*** Opening of Supplied data ***

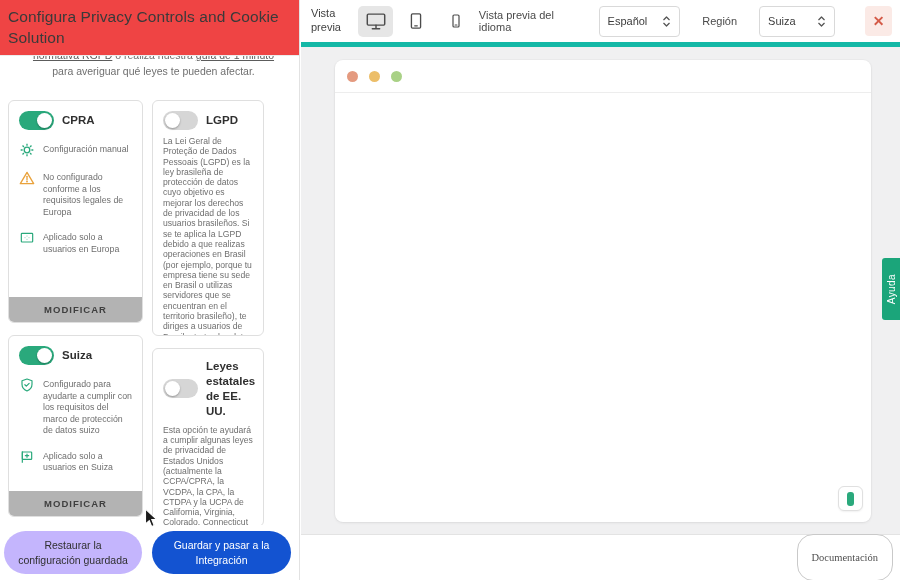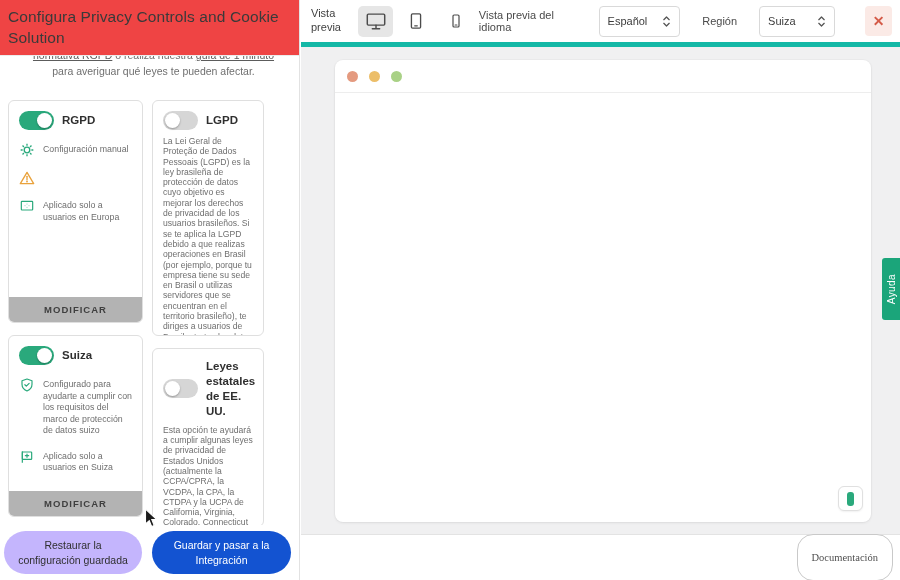--- a/index.html
+++ b/index.html
@@ -117,7 +117,7 @@
                 <div class="toggle on">
                     <div class="knob"></div>
                   </div>
-                <div class="card-title">RGPD</div>
+                <div class="card-title">CPRA</div>
               </div>
               <div class="feat">
                 <span class="ficon">

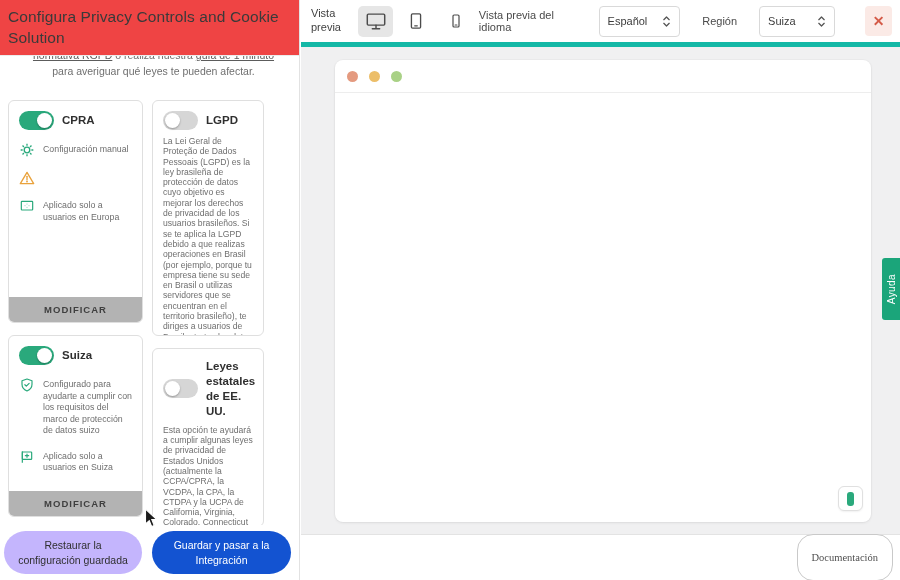--- a/index.html
+++ b/index.html
@@ -136,6 +136,7 @@
                     <circle cx="12" cy="17.2" r="0.5" fill="currentColor"></circle>
                   </svg>
                 </span>
+                <div class="ftext">No configurado conforme a los requisitos legales de Europa</div>
               </div>
               <div class="feat">
                 <span class="ficon">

*** Close of Supplied data ***

**Problem statement**. Provide the count of lines above containing "title", without any added words.

**Task solution**. 2